History of Lighting – Part 1

Published on LA Confidential, Winter 2014

Mel Brooks’ 2000-year old man used torches in his cave, but today’s lighting is a tad more sophisticated, having gone through half a dozen stages, each producing more light out of less energy i.e., efficacy, than its predecessor.

Torches made of moss and animal fat, and crude oil lamps were the mainstay for indoor lighting until the processing of animal fat into wax gave us the candle in roughly 3000 BCE (efficacy: about .1 lumens/watt). That option worked for much of early recorded European history but, during the Islamic Golden Age (roughly 900-1000 AD), a Persian doctor refined kerosene from crude oil and used it in the first manufactured oil lamp and the first street lights in Andalusian Cordoba, now Spain.

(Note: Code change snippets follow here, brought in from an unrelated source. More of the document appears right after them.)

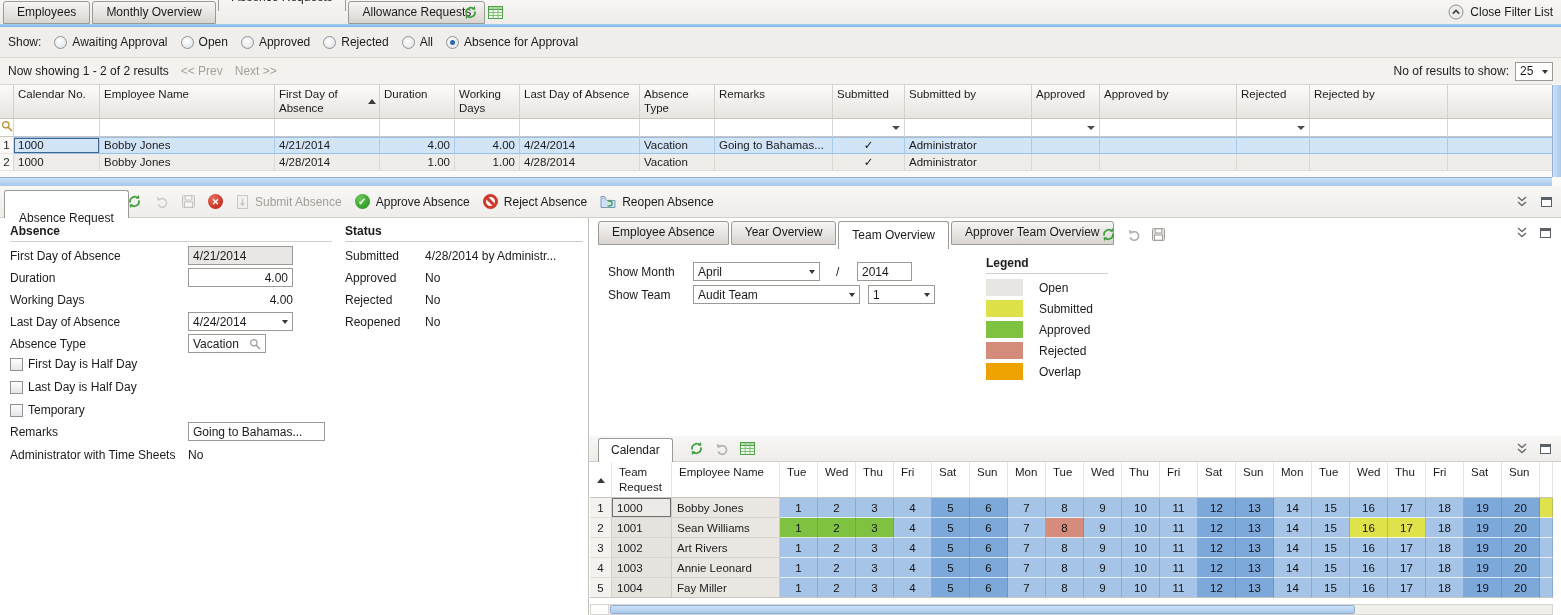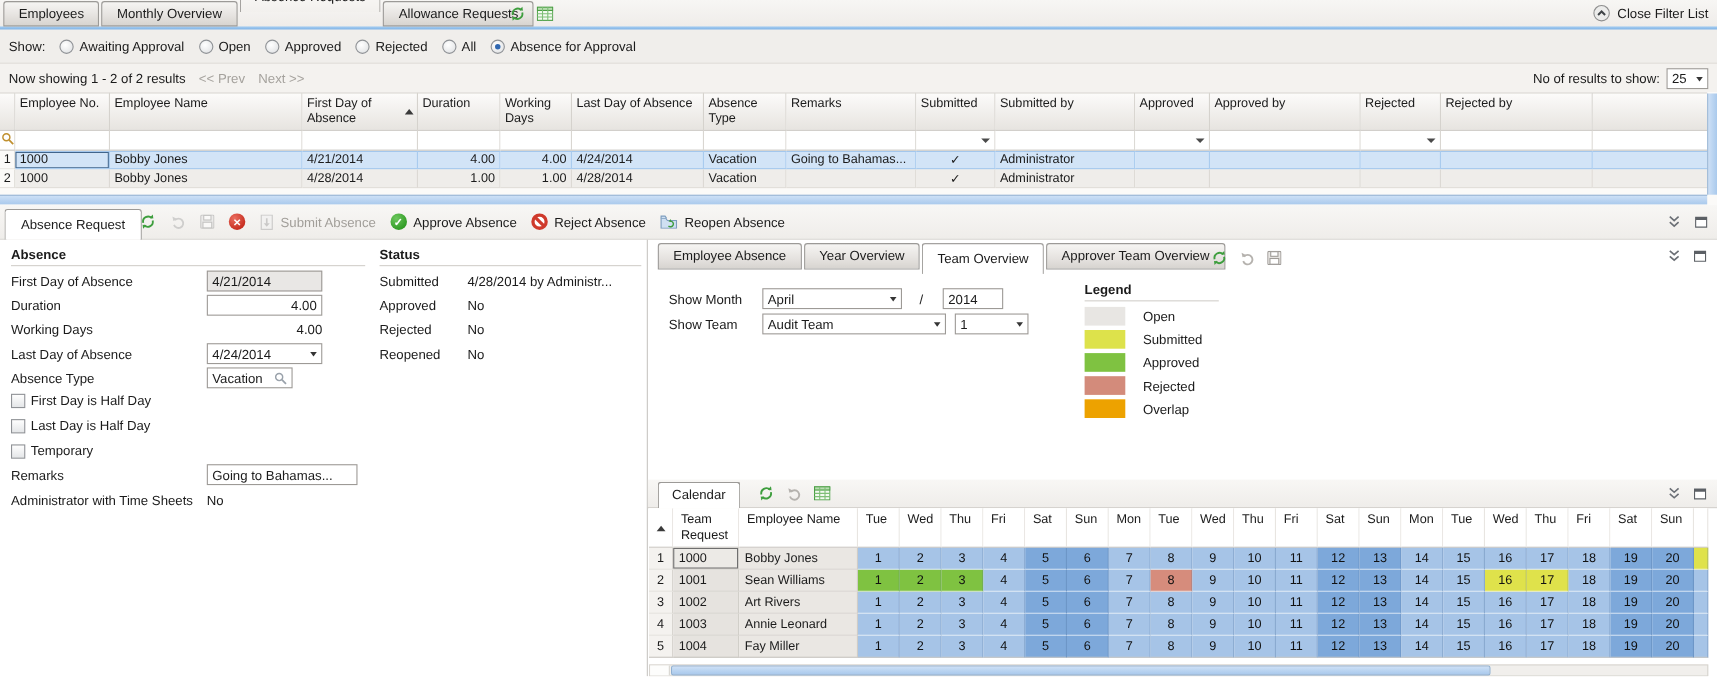--- a/index.html
+++ b/index.html
@@ -57,21 +57,21 @@
   tr.sel td.focus{box-shadow:inset 0 0 0 1px #41658c}
   tr.odd td{background:#efedea;border-right:1px solid #dcd9d4;border-bottom:1px solid #e2dfda}
   .al{text-align:left}.ar{text-align:right}.ac{text-align:center}
   .grid-hscroll{position:absolute;left:0;top:93px;width:1552px;height:9px;box-sizing:border-box;
                 background:linear-gradient(#cde0f6,#a9c9ec);border-top:1px solid #8fb0d3}
   .grid-vscroll{position:absolute;right:0;top:1px;width:9px;height:92px;box-sizing:border-box;
                 background:linear-gradient(90deg,#cde0f6,#a9c9ec);border-left:1px solid #8fb0d3}
   
   .reqbar{position:absolute;top:186px;left:0;right:0;height:32px;box-sizing:border-box;
           background:linear-gradient(#f8f7f5,#efedea);border-bottom:1px solid #d2cfca}
-  .pane-tab{position:absolute;left:4px;bottom:-1px;box-sizing:border-box;height:28px;padding:6px 14px 0;background:#fff;
+  .pane-tab{position:absolute;left:4px;bottom:-1px;box-sizing:border-box;height:28px;padding:20px 14px 0;background:#fff;
             border:1px solid #9c9a97;border-bottom:none;border-radius:3px 3px 0 0;z-index:2;white-space:nowrap}
   .req-btns{position:absolute;left:127px;top:0;bottom:0;display:flex;align-items:center;gap:13px}
   .tbtn{display:flex;align-items:center;gap:6px;cursor:default;white-space:nowrap}
   .tbtn.dis{color:#a19e99}
   .tbtn.dis .ic{opacity:.55;filter:grayscale(1)}
   .bar-right{position:absolute;right:9px;top:9px;display:flex;gap:13px;align-items:center}
   
   .ic{display:inline-flex;align-items:center;justify-content:center;flex:none}
   .delete-icon{width:15px;height:15px;border-radius:50%;color:#fff;font-size:9px;font-weight:bold;
                background:radial-gradient(circle at 35% 30%,#ea6d5f,#c62c1e 75%)}
@@ -221,21 +221,21 @@
           <col style="width: 127px;">
           <col style="width: 68px;">
           <col style="width: 137px;">
           <col style="width: 73px;">
           <col style="width: 138px;">
           <col style="width: 104px;">
         </colgroup>
         <thead>
           <tr class="ghead">
             <th class="rn"></th>
-            <th class="hc"><span>Employee No.</span></th>
+            <th class="hc"><span>Calendar No.</span></th>
             <th class="hc"><span>Employee Name</span></th>
             <th class="hc"><span>First Day of Absence</span><span class="sort-asc"></span></th>
             <th class="hc"><span>Duration</span></th>
             <th class="hc"><span>Working Days</span></th>
             <th class="hc"><span>Last Day of Absence</span></th>
             <th class="hc"><span>Absence Type</span></th>
             <th class="hc"><span>Remarks</span></th>
             <th class="hc"><span>Submitted</span></th>
             <th class="hc"><span>Submitted by</span></th>
             <th class="hc"><span>Approved</span></th>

It wasn’t until the late 1700’s that European oil lamps (at ~.3 lumens/watt) became widely available and accepted due to improvements in design and the whaling industry’s ability to produce sperm oil. That refined product burned cleanly, didn’t smell too bad, and was relatively cheap compared to commercially-made candles.

The Industrial Revolution in 19th Century Europe gave us dynamo-based electricity and the first carbon arc lamps (at ~2-4 lumen/watt). They were used mostly in open areas such as parks, street lighting, and large industrial spaces and rail yards. Arc lights didn’t get much traction in the US until much later, due to the lack of an electric distribution system. During that century, gas lighting and kerosene lamps dominated.

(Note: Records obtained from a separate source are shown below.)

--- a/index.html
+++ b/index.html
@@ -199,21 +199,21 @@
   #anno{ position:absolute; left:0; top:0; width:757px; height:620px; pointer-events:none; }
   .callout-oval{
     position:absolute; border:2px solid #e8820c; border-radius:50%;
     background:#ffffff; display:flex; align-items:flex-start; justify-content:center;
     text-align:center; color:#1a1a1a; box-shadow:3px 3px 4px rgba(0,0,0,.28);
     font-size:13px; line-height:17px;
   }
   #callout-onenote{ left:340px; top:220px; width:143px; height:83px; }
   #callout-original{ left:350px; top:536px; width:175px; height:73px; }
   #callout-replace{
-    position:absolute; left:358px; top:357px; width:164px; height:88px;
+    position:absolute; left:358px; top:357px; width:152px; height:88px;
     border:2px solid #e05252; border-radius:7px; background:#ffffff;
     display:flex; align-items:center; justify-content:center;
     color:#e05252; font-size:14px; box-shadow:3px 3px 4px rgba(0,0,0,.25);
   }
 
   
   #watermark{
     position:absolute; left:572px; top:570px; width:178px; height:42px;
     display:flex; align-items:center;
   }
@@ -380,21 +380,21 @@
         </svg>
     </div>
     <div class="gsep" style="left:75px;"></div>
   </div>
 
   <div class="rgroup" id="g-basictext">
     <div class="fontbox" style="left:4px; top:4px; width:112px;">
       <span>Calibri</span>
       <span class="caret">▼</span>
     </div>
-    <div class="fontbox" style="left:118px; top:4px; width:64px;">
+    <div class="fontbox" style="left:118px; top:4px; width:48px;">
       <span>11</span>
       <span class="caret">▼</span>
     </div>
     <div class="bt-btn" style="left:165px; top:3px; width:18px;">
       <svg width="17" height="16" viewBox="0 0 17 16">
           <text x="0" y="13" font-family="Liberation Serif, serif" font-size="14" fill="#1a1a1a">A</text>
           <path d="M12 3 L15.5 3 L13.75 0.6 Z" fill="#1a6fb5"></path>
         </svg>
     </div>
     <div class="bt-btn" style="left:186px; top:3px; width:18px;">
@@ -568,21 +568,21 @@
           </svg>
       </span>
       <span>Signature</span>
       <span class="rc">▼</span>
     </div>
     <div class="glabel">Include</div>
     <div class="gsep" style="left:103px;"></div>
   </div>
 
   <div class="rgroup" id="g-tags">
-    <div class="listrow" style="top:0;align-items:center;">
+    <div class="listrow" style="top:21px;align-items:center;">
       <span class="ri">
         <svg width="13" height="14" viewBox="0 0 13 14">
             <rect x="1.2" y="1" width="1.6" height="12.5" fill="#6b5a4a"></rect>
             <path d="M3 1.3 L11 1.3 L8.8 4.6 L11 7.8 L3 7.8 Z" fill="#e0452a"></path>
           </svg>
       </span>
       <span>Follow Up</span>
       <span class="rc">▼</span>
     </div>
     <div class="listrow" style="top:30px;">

In the early 1800s, gas light (initially at less than 1 lumen/watt), used coal or natural gas from mines or wells, and was relatively common in urban England. Its use expanded rapidly after the development of the incandescent gas mantle around 1890. That device more than doubled the efficacy (to 2 lumens/watt) of gas lighting, using a filament containing thorium and cerium, which converted more of the gas flame’s heat into white light. Gas lighting then cost about a quarter of candles and less than kerosene. It created a great demand that eventually led to the creation of the first utilities. Gas light dominated for several decades (through World War I, for those having access to it), until electricity became available, gradually supplanting both gas and kerosene lighting.

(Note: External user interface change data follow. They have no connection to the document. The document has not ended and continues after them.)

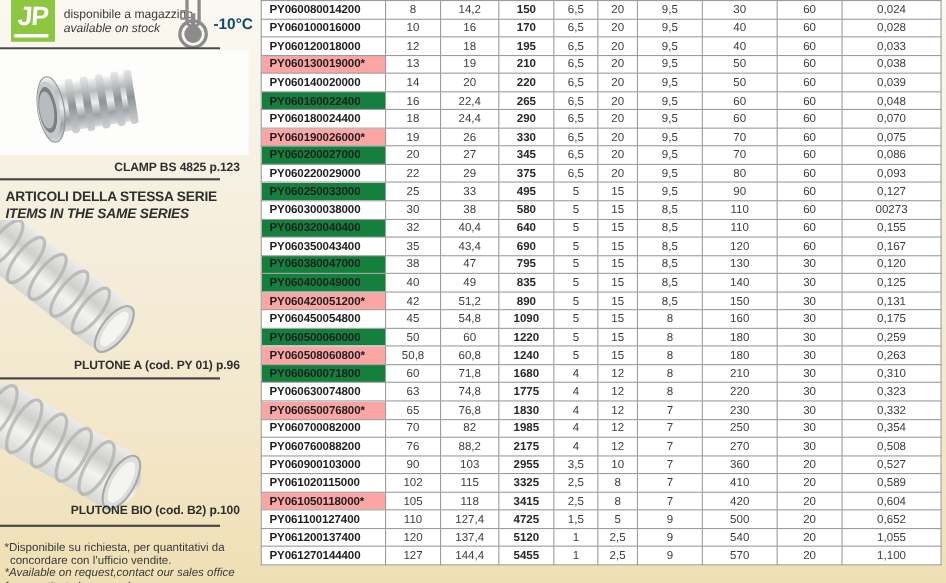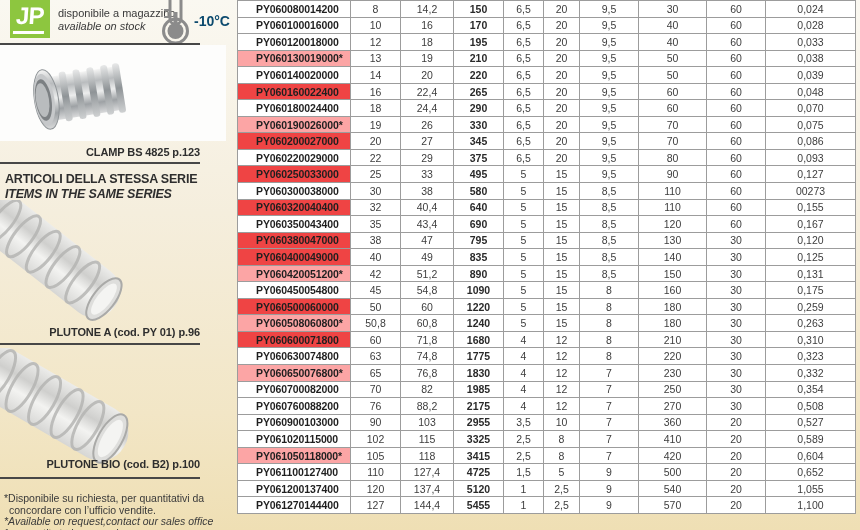--- a/index.html
+++ b/index.html
@@ -22,21 +22,21 @@
   }
   .stock-note { position:absolute; left:58px; top:7px; font-size:11px; line-height:13px; color:#3a3a3a; }
   .stock-note .en { font-style:italic; }
   .thermo { position:absolute; left:158px; top:-12px; }
   .temp-label { position:absolute; left:194px; top:13px; font-size:14px; font-weight:bold; color:#0c4a6e; }
   .divider { position:absolute; left:0; width:200px; height:0; border-top:2px solid #474747; }
   .d1 { top:43px; } .d2 { top:162px; } .d3 { top:343px; } .d4 { top:477px; }
   .photo-bg { position:absolute; left:0; top:45px; width:226px; height:96px; background:#fdfdfc; }
   .clamp-img { position:absolute; left:16px; top:50px; }
   .caption {
-    position:absolute; left:0; width:200px; text-align:right;
+    position:absolute; left:0; width:218px; text-align:right;
     font-size:11px; font-weight:bold; color:#2e2e2e; letter-spacing:-0.1px;
   }
   .cap-clamp { top:146px; }
   .cap-a { top:326px; }
   .cap-bio { top:458px; }
   .series-head { position:absolute; left:5px; top:172px; font-size:12.5px; font-weight:bold; color:#2e2e2e; line-height:15px; letter-spacing:-0.2px; }
   .series-head .en { font-style:italic; }
   .hose-a { position:absolute; left:-6px; top:200px; }
   .hose-bio { position:absolute; left:-6px; top:348px; }
   .footnote { position:absolute; left:4px; top:493px; font-size:10.5px; line-height:11.6px; color:#3a3a3a; width:226px; }
@@ -49,25 +49,25 @@
     border-collapse:collapse; table-layout:fixed; width:618px;
     background:#fff;
   }
   table.spec td {
     border:1px solid #9c9c9c;
     height:16.56px; padding:0;
     font-size:10.5px; text-align:center; color:#3d3d3d;
     white-space:nowrap; overflow:hidden;
   }
   table.spec td.code {
-    text-align:left; padding-left:18px;
+    text-align:left; padding-left:7px;
     font-weight:bold; color:#1f1f1f; font-size:10.5px; letter-spacing:-0.1px;
   }
   table.spec td.bold { font-weight:bold; color:#2a2a2a; }
-  td.code.green { background:#ef4444; }
+  td.code.green { background:#15803d; }
   td.code.tan { background:#fca5a5; }
 </style>
 </head>
 <body>
 
 <div class="sidebar">
 
   <div class="logo-box">
     <span class="jp">JP</span>
   </div>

As the 20th century approached, Edison created his electric incandescent lamp (1.4 lumens/watt), and the power industry adopted it as a standard. During this period, Nikola Tesla, and others,    demonstrated forms of fluorescent lighting where gases in a tube glowed when charged by electricity. Efficacy began to exceed 20 lumens/watt. It wasn’t until 1926, however, that the first fluorescent lamp received a patent and not until after World War II when commercial fluorescents (~60-70 lumens/watt) began to supplant incandescent.

With the rapid development of technologies in the postwar era, other forms of lighting were developed, producing the first diodes emitting visible red light, the Light Emitting Diode (LED) in 1962. Mercury vapor and metal halides came to market in the late ‘60s (at 50-100 lumens/watt), and sodium vapor lamps in the ‘70s, with efficacies up to 180. Although more efficient, several of these light sources, especially sodium, provided light that distorted colors and was  far from white.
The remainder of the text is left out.